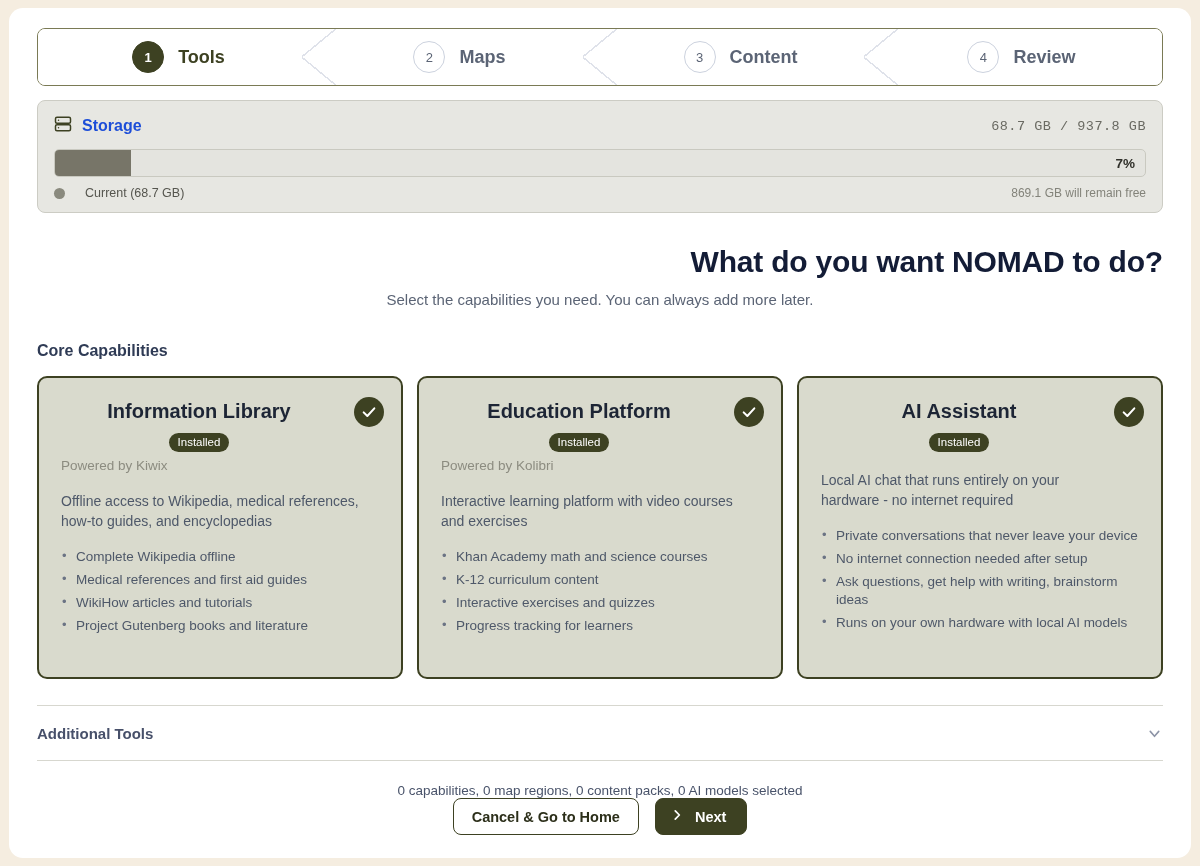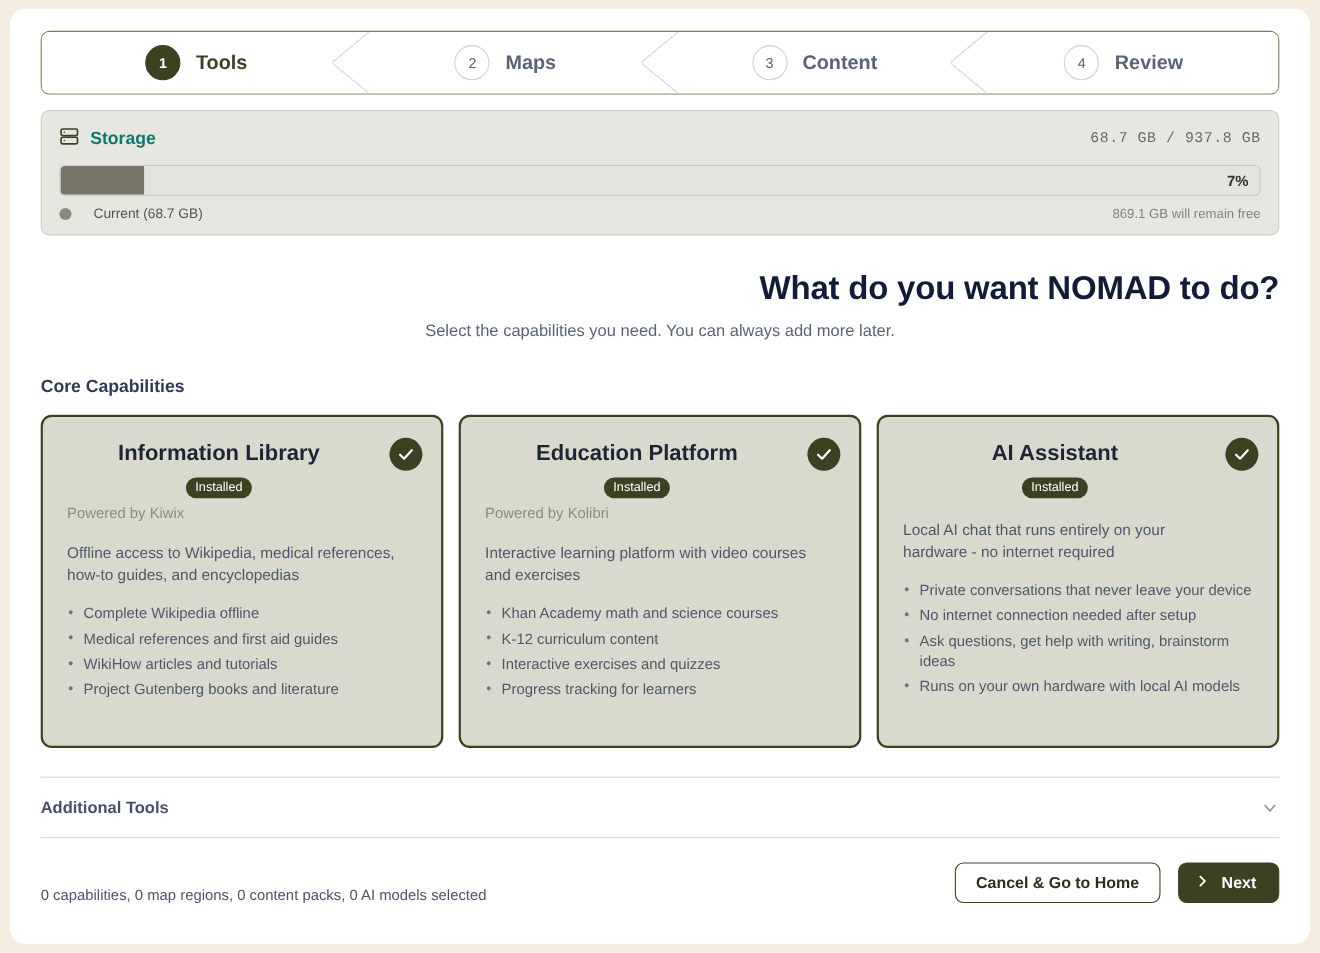--- a/index.html
+++ b/index.html
@@ -75,21 +75,21 @@
     background: #e7e7e2;
     border: 1px solid #ccccc4;
     border-radius: 8px;
     padding: 14px 16px 12px 16px;
   }
   .storage-head {
     display: flex; align-items: center; justify-content: space-between;
   }
   .storage-title { display: flex; align-items: center; gap: 10px; }
   .storage-title .label {
-    font-size: 16px; font-weight: 700; color: #0f766e;
+    font-size: 16px; font-weight: 700; color: #1d4ed8;
   }
   .storage-nums {
     font-family: "Liberation Mono", monospace;
     font-size: 13.5px;
     color: #6a6a62;
     letter-spacing: .5px;
   }
   .bar-wrap {
     margin-top: 12px;
     height: 28px;
@@ -218,22 +218,23 @@
   .hr { height: 1px; background: #d7d7cf; margin-top: 26px; }
   .addl {
     display: flex; align-items: center; justify-content: space-between;
     height: 54px;
   }
   .addl-label { font-size: 15px; font-weight: 700; color: #47506a; }
   .chev { color: #8d94a6; display: flex; align-items: center; }
 
   
   .footer {
-    display: flex; align-items: flex-end; justify-content: space-between;
+    display: flex; align-items: center; justify-content: space-between;
     padding-top: 22px;
+    flex-direction: column;
   }
   .summary { font-size: 13.5px; color: #49536a; }
   .btns { display: flex; align-items: center; gap: 16px; }
   .btn-ghost {
     background: #fff;
     border: 1.5px solid #3d4122;
     border-radius: 8px;
     color: #2c2f1a;
     font-size: 14.5px;
     font-weight: 700;

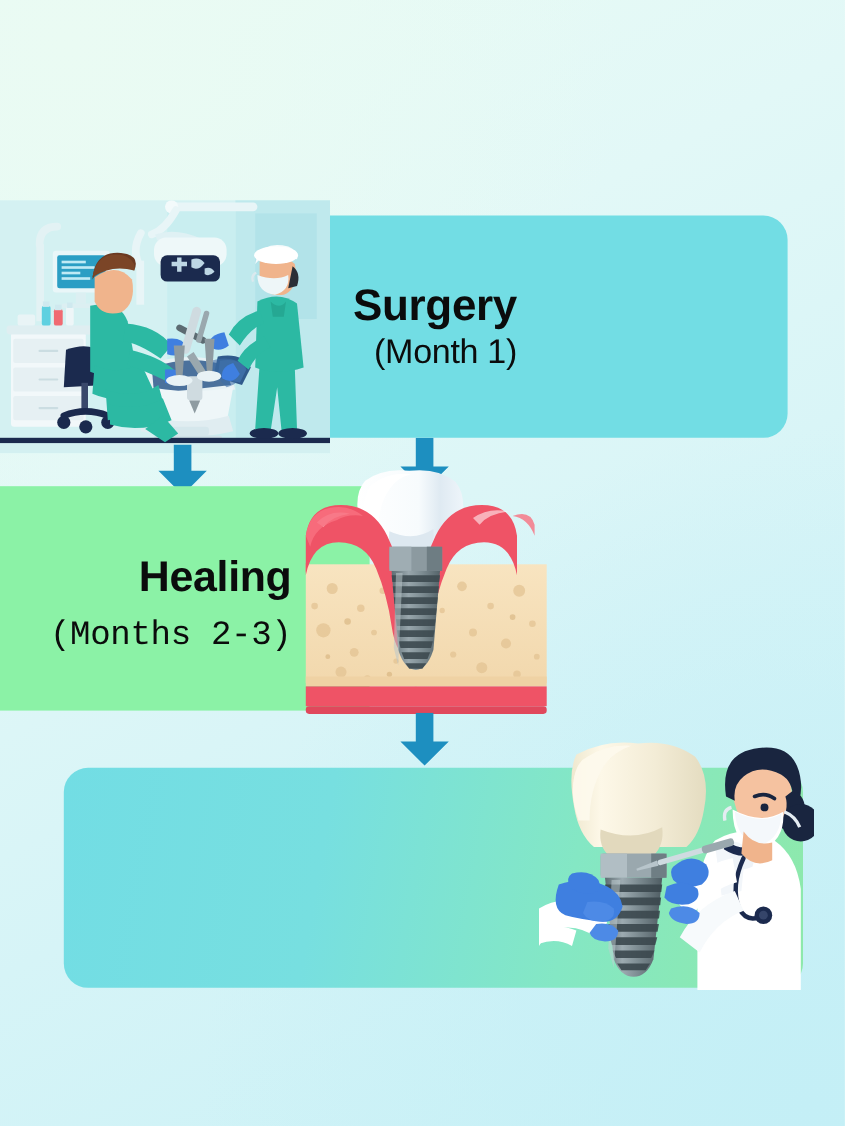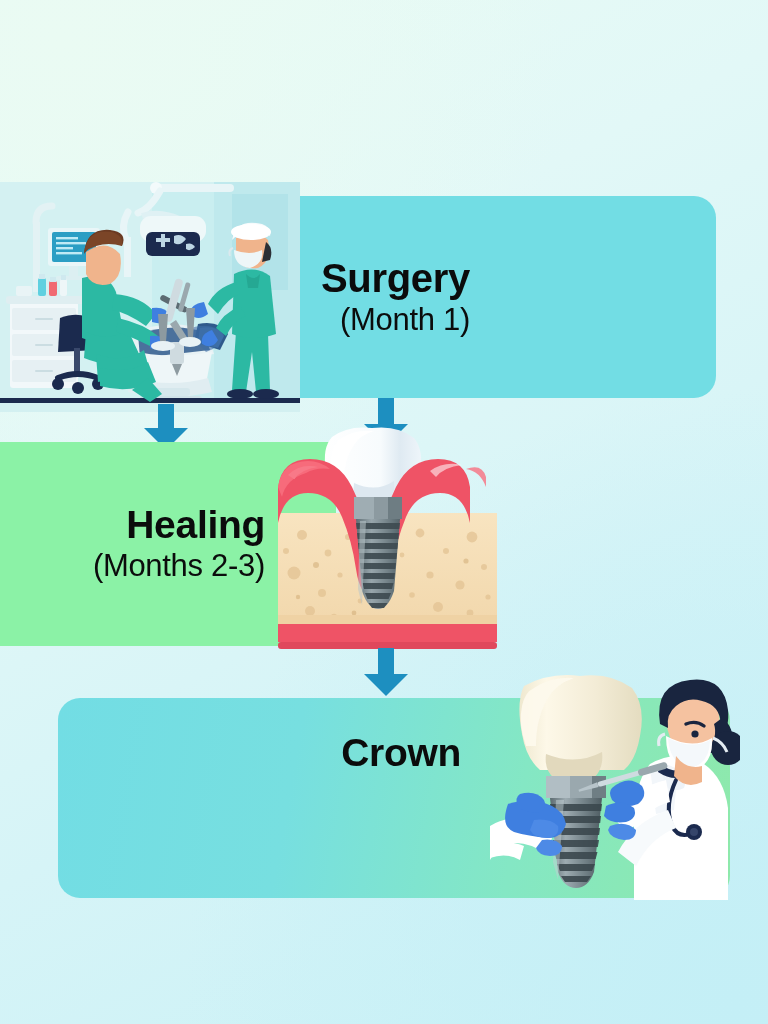--- a/index.html
+++ b/index.html
@@ -34,21 +34,21 @@
 
   
   .label{position:absolute;color:#0b0c0c;letter-spacing:-0.3px;}
   .label .title{font-weight:bold;line-height:1.02;white-space:nowrap;}
   .label .sub{font-weight:400;line-height:1.12;white-space:nowrap;}
   #label-surgery{left:0;top:258px;width:470px;text-align:right;}
   #label-surgery .title{font-size:40px;}
   #label-surgery .sub{font-size:31px;margin-top:4px;}
   #label-healing{left:15px;top:505px;width:250px;text-align:right;}
   #label-healing .title{font-size:39px;}
-  #label-healing .sub{font-size:31px;margin-top:4px;}
+  #label-healing .sub{font-size:31px;margin-top:16px;font-family:Liberation Mono, monospace;}
   #label-crown{left:0;top:733px;width:461px;text-align:right;}
   #label-crown .title{font-size:39px;}
   #label-crown .sub{font-size:31px;margin-top:4px;}
 
   
   .arrow{position:absolute;}
 
   
   .illus{position:absolute;}
   #illus-office{left:0px;top:182px;width:300px;height:230px;}
@@ -423,16 +423,15 @@
         <path d="M178 66 q24 12 42 2 q0 22 -18 28 q-22 -2 -24 -30z" fill="#f4f8fb"></path>
         <path d="M175 62 q-8 2 -6 12" stroke="#e4ecf2" stroke-width="3" fill="none"></path>
         <path d="M223 66 q10 4 14 14" stroke="#e4ecf2" stroke-width="3" fill="none"></path>
 
         <path d="M186 84 q10 14 26 10 l0 16 q-16 8 -28 -6z" fill="#f0b48c"></path>
       </g>
     </g>
   </svg>
 
   <div class="label" id="label-crown">
-    <div class="title">Crown</div>
   </div>
 
 </div>
 
 </body></html>

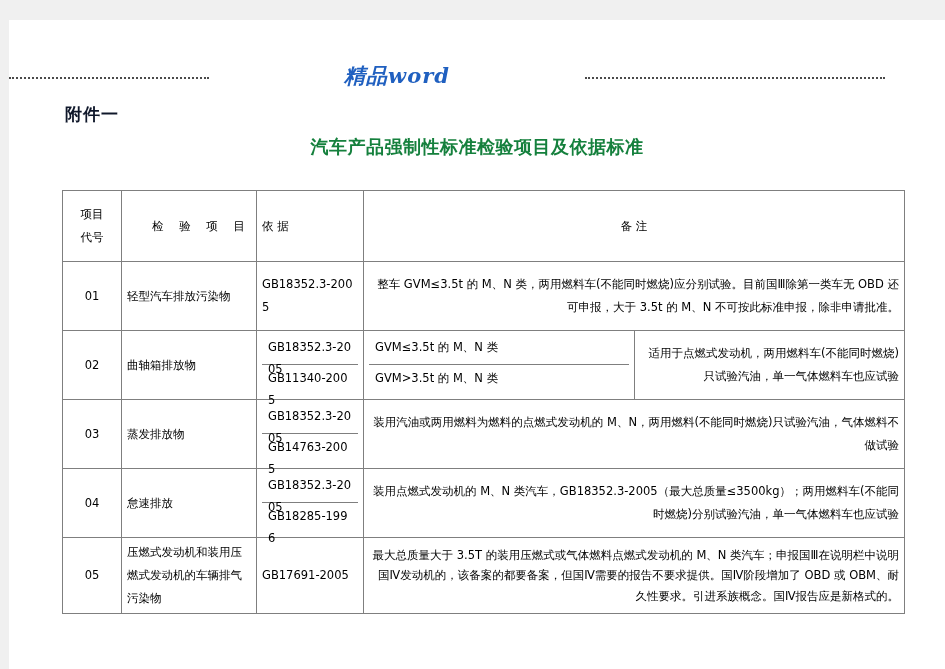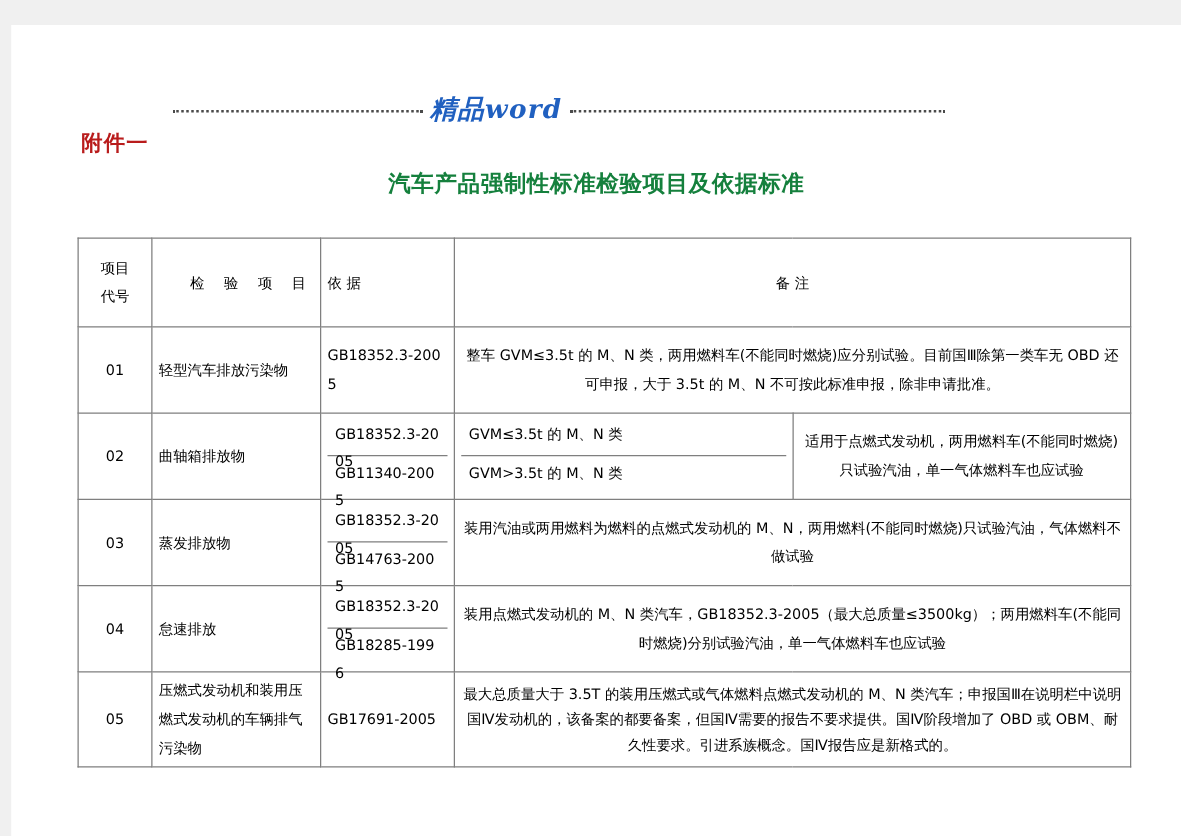--- a/index.html
+++ b/index.html
@@ -20,26 +20,26 @@
     width: 936px;
     height: 649px;
     background: #ffffff;
     box-sizing: border-box;
   }
 
   
   .watermark {
     position: absolute;
     left: 0;
-    top: 50px;
+    top: 39px;
     width: 876px;
     height: 34px;
     display: flex;
     align-items: center;
-    justify-content: center;
+    justify-content: space-between;
   }
   .wm-dash {
     height: 0;
     border-top: 2px dotted #4a4a4a;
     width: 210px;
     margin-top: 4px;
   }
   .wm-dash.left  { width: 200px; }
   .wm-dash.right { width: 300px; }
   .wm-text {
@@ -54,21 +54,21 @@
   }
 
   
   .attach-label {
     position: absolute;
     left: 56px;
     top: 83px;
     font-family: "DejaVu Sans", "Liberation Sans", sans-serif;
     font-weight: bold;
     font-size: 17px;
-    color: #b91c1c;
+    color: #0f172a;
     letter-spacing: 1px;
   }
   .doc-title {
     position: absolute;
     left: 0;
     top: 115px;
     width: 936px;
     text-align: center;
     font-family: "DejaVu Sans", "Liberation Sans", sans-serif;
     font-weight: bold;
@@ -95,21 +95,21 @@
     vertical-align: middle;
     padding: 3px 5px;
     font-size: 11.5px;
     color: #000;
     font-weight: normal;
     line-height: 2.0;
   }
   .c-code   { width: 48px;  text-align: center; margin-left: 12px; }
   .c-item   { width: 124px; text-align: left;  padding-left: 8px; }
   .c-std    { width: 96px;  text-align: left;  padding-left: 6px; }
-  .c-remark { text-align: center; padding-left: 8px; padding-right: 6px; }
+  .c-remark { text-align: right; padding-left: 8px; padding-right: 6px; }
 
   thead td {
     text-align: center;
     font-size: 12px;
     height: 64px;
   }
   .hdr-code {
     text-align: center;
     line-height: 1.9;
     font-size: 12px;

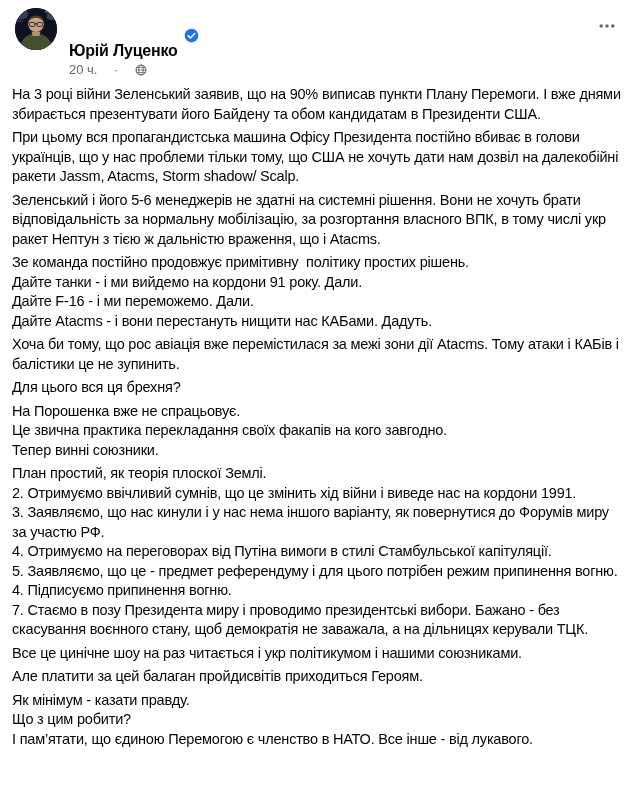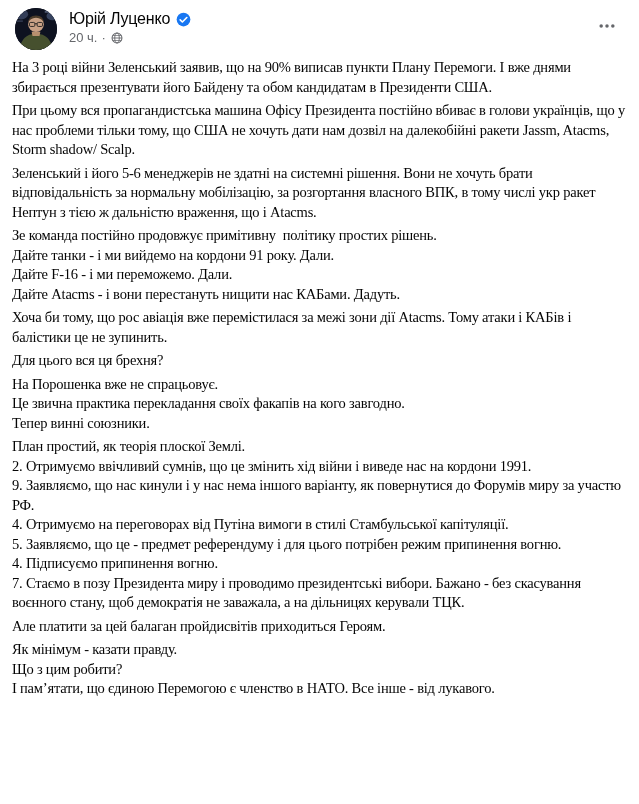--- a/index.html
+++ b/index.html
@@ -23,31 +23,32 @@
     overflow: hidden;
     flex: 0 0 42px;
     cursor: pointer;
     background: #0e1220;
   }
   .avatar svg { display: block; width: 42px; height: 42px; }
   .hinfo { margin-left: 12px; padding-top: 2px; }
   .author-row { display: flex; align-items: center; gap: 6px; }
   .author {
     font-size: 16px;
-    font-weight: normal;
+    font-weight: bold;
     color: #050505;
     letter-spacing: -0.2px;
     cursor: pointer;
+    margin-top: 32px;
   }
   .badge { display: inline-flex; width: 15px; height: 15px; }
   .badge svg { width: 15px; height: 15px; }
   .meta {
     display: flex;
     align-items: center;
-    gap: 4px;
+    gap: 16px;
     margin-top: 2px;
     font-size: 13px;
     color: #65676b;
   }
   .meta .ts { cursor: pointer; }
   .globe { display: inline-flex; width: 12px; height: 12px; margin-left: 1px; }
   .globe svg { width: 12px; height: 12px; }
   .more {
     position: absolute;
     top: 14px;
@@ -63,21 +64,21 @@
     justify-content: center;
   }
   .more svg { width: 20px; height: 20px; }
   .body {
     padding: 6px 12px 0 12px;
     font-size: 14.5px;
     line-height: 19.5px;
     letter-spacing: -0.2px;
     color: #050505;
   }
-  .paragraph { margin: 0 0 4px 0; font-family: Liberation Serif, serif; }
+  .paragraph { margin: 0 0 4px 0; }
   .line { white-space: pre-wrap; }
 </style>
 </head>
 <body>
 
 <div class="post">
 
   <div class="header">
 
     <div class="avatar">
@@ -155,25 +156,28 @@
         <div class="line">Для цього вся ця брехня?</div>
       </div>
       <div class="paragraph">
         <div class="line">На Порошенка вже не спрацьовує.</div>
         <div class="line">Це звична практика перекладання своїх факапів на кого завгодно.</div>
         <div class="line">Тепер винні союзники.</div>
       </div>
       <div class="paragraph">
         <div class="line">План простий, як теорія плоскої Землі.</div>
         <div class="line">2. Отримуємо ввічливий сумнів, що це змінить хід війни і виведе нас на кордони 1991.</div>
-        <div class="line">9. Заявляємо, що нас кинули і у нас нема іншого варіанту, як повернутися до Форумів миру за участю РФ.</div>
+        <div class="line">3. Заявляємо, що нас кинули і у нас нема іншого варіанту, як повернутися до Форумів миру за участю РФ.</div>
         <div class="line">4. Отримуємо на переговорах від Путіна вимоги в стилі Стамбульської капітуляції.</div>
         <div class="line">5. Заявляємо, що це - предмет референдуму і для цього потрібен режим припинення вогню.</div>
         <div class="line">4. Підписуємо припинення вогню.</div>
         <div class="line">7. Стаємо в позу Президента миру і проводимо президентські вибори. Бажано - без скасування воєнного стану, щоб демократія не заважала, а на дільницях керували ТЦК.</div>
+      </div>
+      <div class="paragraph">
+        <div class="line">Все це цинічне шоу на раз читається і укр політикумом і нашими союзниками.</div>
       </div>
       <div class="paragraph">
         <div class="line">Але платити за цей балаган пройдисвітів приходиться Героям.</div>
       </div>
       <div class="paragraph">
         <div class="line">Як мінімум - казати правду.</div>
         <div class="line">Що з цим робити?</div>
         <div class="line">І пам’ятати, що єдиною Перемогою є членство в НАТО. Все інше - від лукавого.</div>
       </div>
     </div>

## Exercise directions
Start with the line above that contains "-20,26 +20,26 @@" and end with the line that contains "font-size: 17px;". Write out those lines exactly, and only those.

## Answer
@@ -20,26 +20,26 @@
     width: 936px;
     height: 649px;
     background: #ffffff;
     box-sizing: border-box;
   }
 
   
   .watermark {
     position: absolute;
     left: 0;
-    top: 50px;
+    top: 39px;
     width: 876px;
     height: 34px;
     display: flex;
     align-items: center;
-    justify-content: center;
+    justify-content: space-between;
   }
   .wm-dash {
     height: 0;
     border-top: 2px dotted #4a4a4a;
     width: 210px;
     margin-top: 4px;
   }
   .wm-dash.left  { width: 200px; }
   .wm-dash.right { width: 300px; }
   .wm-text {
@@ -54,21 +54,21 @@
   }
 
   
   .attach-label {
     position: absolute;
     left: 56px;
     top: 83px;
     font-family: "DejaVu Sans", "Liberation Sans", sans-serif;
     font-weight: bold;
     font-size: 17px;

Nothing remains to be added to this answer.